Performance Benchmarking

"We should forget about small efficiencies, say about 97% of the time: premature optimization is the root of all evil. Yet we should not pass up our opportunities in that critical 3%" — Donald Knuth

Performance Tuning Cycle

The performance tuning cycle is an iterative process that helps identify and resolve performance bottlenecks in software applications. It consists of the following steps:

Identify Performance Goals: Define clear and measurable performance objectives based on user requirements and business needs.
Measure Baseline Performance: Use profiling tools to gather data on the current performance of the application, establishing a baseline for comparison.
Analyze Performance Data: Examine the collected data to identify bottlenecks and areas for improvement.
Implement Optimizations: Apply targeted optimizations to address identified bottlenecks, which may include code refactoring, algorithm improvements, or resource management enhancements.
Re-measure Performance: After implementing optimizations, re-measure the application's performance

What to measure

When benchmarking performance, consider measuring the following metrics:

Memory Usage (heap, stack)
CPU Usage& hot paths
IO bottlenecks (disk, network)
Throughput (e.g., requests per second)
Latency: e.g response time, tail Latency

Tools

Hyperfine

Hyperfine is a command-line benchmarking tool that allows you to measure the execution time of commands and scripts. It provides statistical analysis of the results, including mean, median, standard deviation, and more. Hyperfine is useful for comparing the performance of different implementations or configurations.

# Install
cargo install hyperfine
# or
brew install hyperfine

Comparing

You can compare the execution time of two simple commands.

hyperfine 'sleep 0.1' 'sleep 0.2'

This will run each command multiple times and show you a statistical summary of the results.

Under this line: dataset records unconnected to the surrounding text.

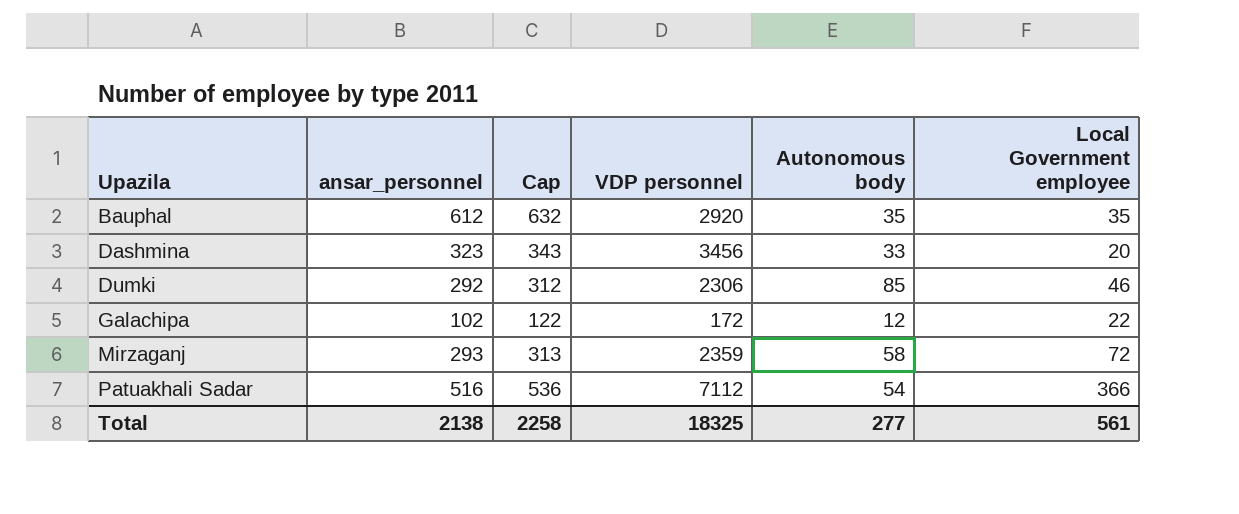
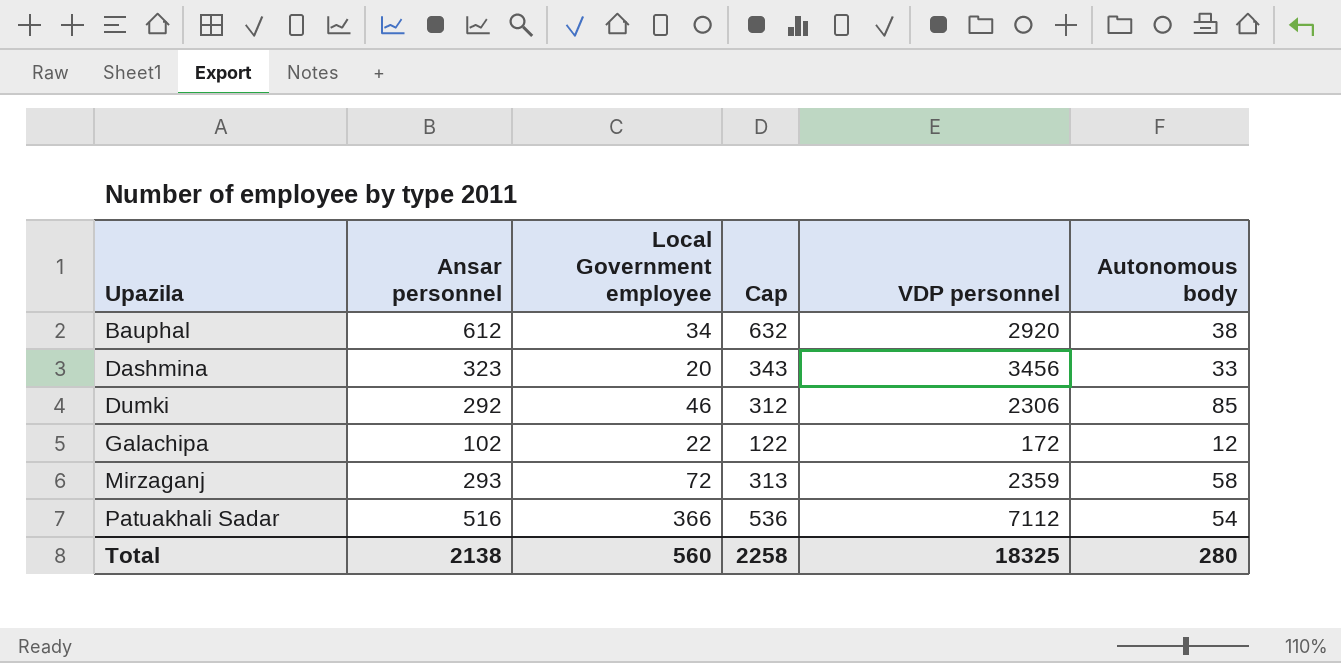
column name: ansar_personnel -> Ansar personnel
column Local Government employee | position: 6 -> 3
Bauphal | Local Government employee: 35 -> 34
Bauphal | Autonomous body: 35 -> 38
Total | Local Government employee: 561 -> 560
Total | Autonomous body: 277 -> 280

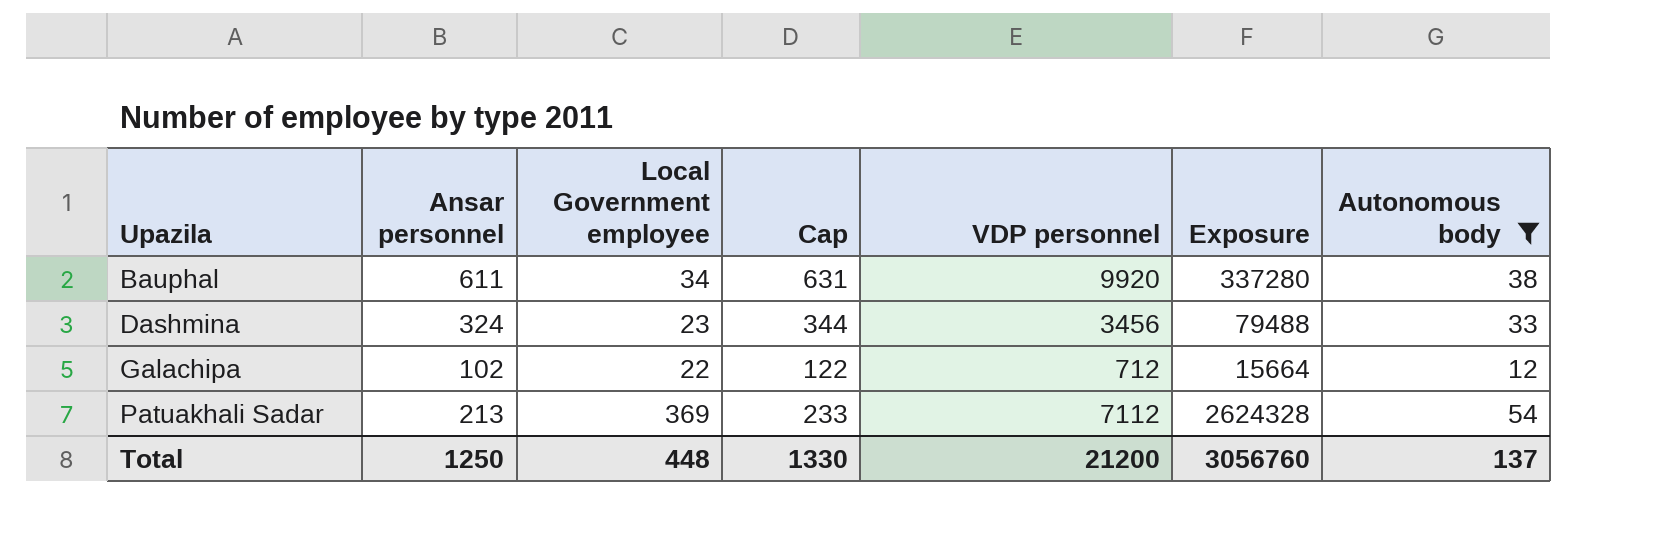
filter: none -> Autonomous body <= 54
column Exposure | formula: none -> [Local Government employee] * [VDP personnel]
Bauphal | Ansar personnel: 612 -> 611
Bauphal | Cap: 632 -> 631
Bauphal | VDP personnel: 2920 -> 9920
Dashmina | Ansar personnel: 323 -> 324
Dashmina | Local Government employee: 20 -> 23
Dashmina | Cap: 343 -> 344
Galachipa | VDP personnel: 172 -> 712
Patuakhali Sadar | Ansar personnel: 516 -> 213
Patuakhali Sadar | Local Government employee: 366 -> 369
Patuakhali Sadar | Cap: 536 -> 233
Total | Ansar personnel: 2138 -> 1250
Total | Local Government employee: 560 -> 448
Total | Cap: 2258 -> 1330
Total | VDP personnel: 18325 -> 21200
Total | Autonomous body: 280 -> 137

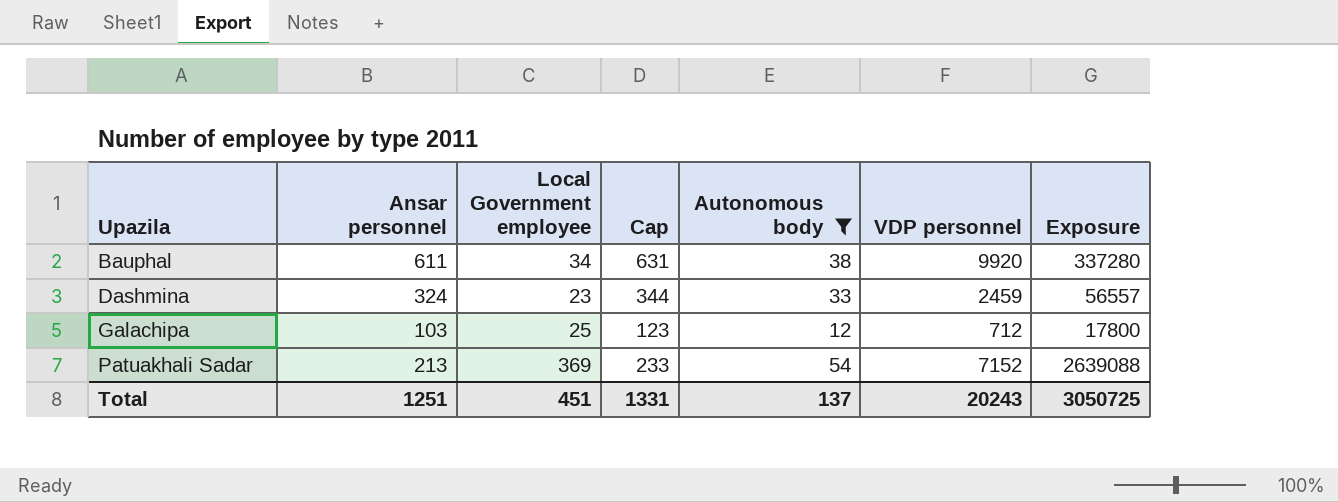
column Autonomous body | position: 7 -> 5
Dashmina | VDP personnel: 3456 -> 2459
Dashmina | Exposure: 79488 -> 56557
Galachipa | Ansar personnel: 102 -> 103
Galachipa | Local Government employee: 22 -> 25
Galachipa | Cap: 122 -> 123
Galachipa | Exposure: 15664 -> 17800
Patuakhali Sadar | VDP personnel: 7112 -> 7152
Patuakhali Sadar | Exposure: 2624328 -> 2639088
Total | Ansar personnel: 1250 -> 1251
Total | Local Government employee: 448 -> 451
Total | Cap: 1330 -> 1331
Total | VDP personnel: 21200 -> 20243
Total | Exposure: 3056760 -> 3050725

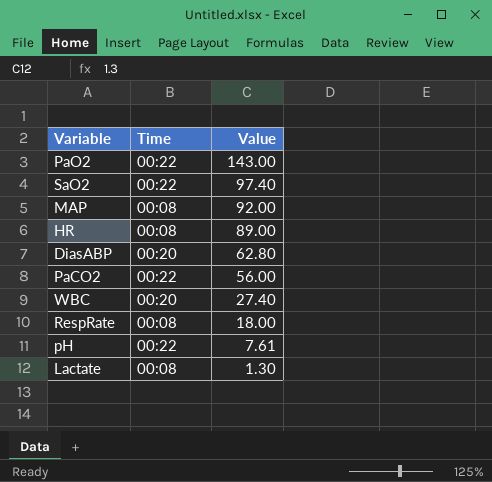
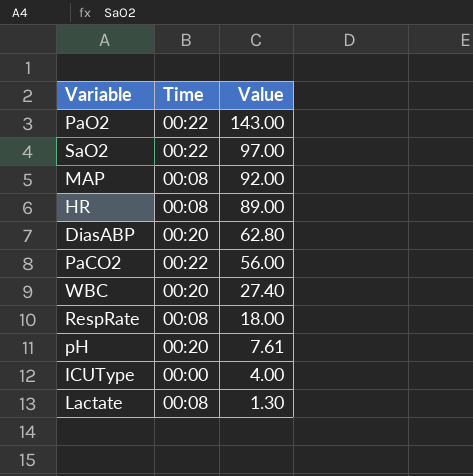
SaO2 | Value: 97.40 -> 97.00
pH | Time: 00:22 -> 00:20
row ICUType: none -> 00:00 | 4.00

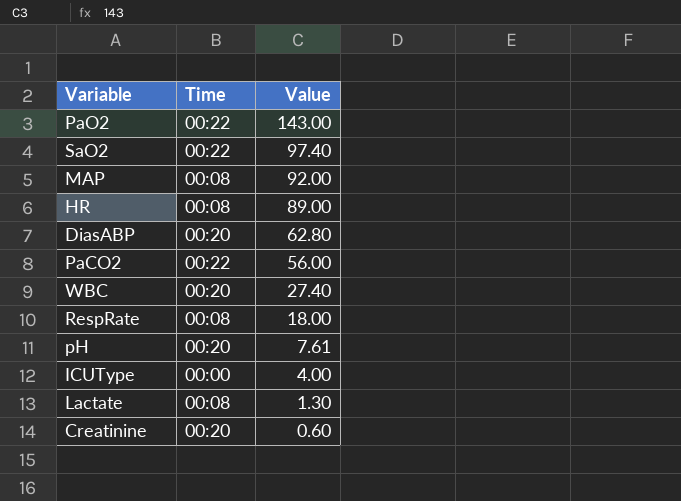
SaO2 | Value: 97.00 -> 97.40
row Creatinine: none -> 00:20 | 0.60

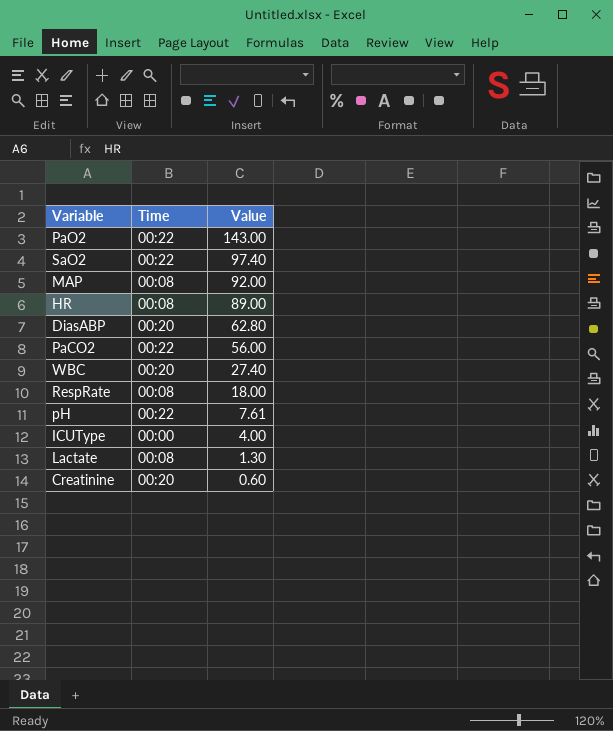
pH | Time: 00:20 -> 00:22

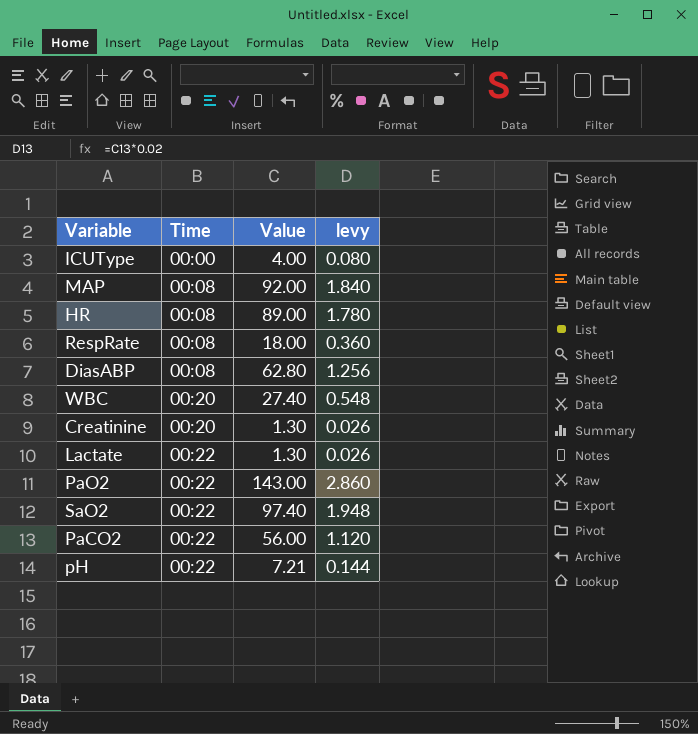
row order: Value descending -> Time ascending
column levy | formula: none -> [Value] * 0.02
DiasABP | Time: 00:20 -> 00:08
Creatinine | Value: 0.60 -> 1.30
Lactate | Time: 00:08 -> 00:22
pH | Value: 7.61 -> 7.21

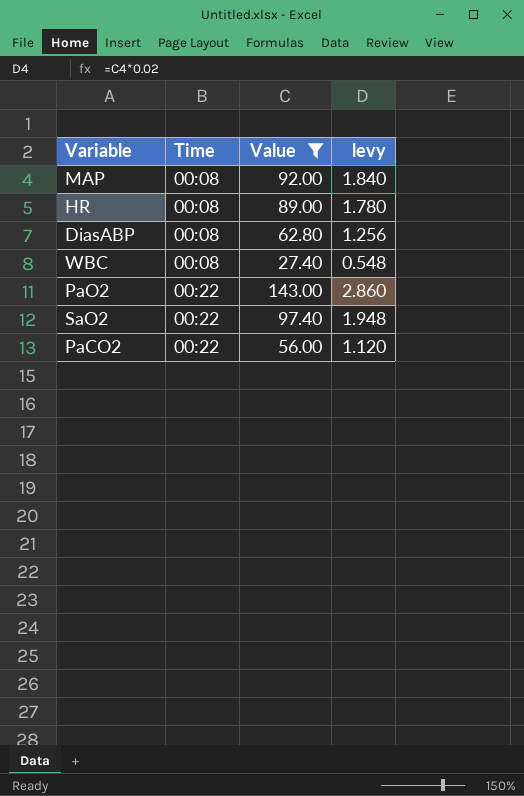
filter: none -> Value >= 27.40
WBC | Time: 00:20 -> 00:08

A common use case is to compare the performance of different tools that do the same job. For example, comparing find and fd (a modern alternative to find).

hyperfine 'find . -name "*.md"' 'fd .md'

Benchmarking with Parameters

You can set up parameters for your benchmarks to see how performance changes with different inputs.

hyperfine --parameter-scan num 1 10 'my-script --size {num}'

This will run my-script with the --size parameter varying from 1 to 10.

Warmup Runs

For I/O-heavy commands, it's often useful to perform some warmup runs to make sure the disk cache is populated.

hyperfine --warmup 3 'cat my_large_file.txt > /dev/null'

Exporting Results

You can export the benchmark results to various formats like CSV, JSON, or Markdown.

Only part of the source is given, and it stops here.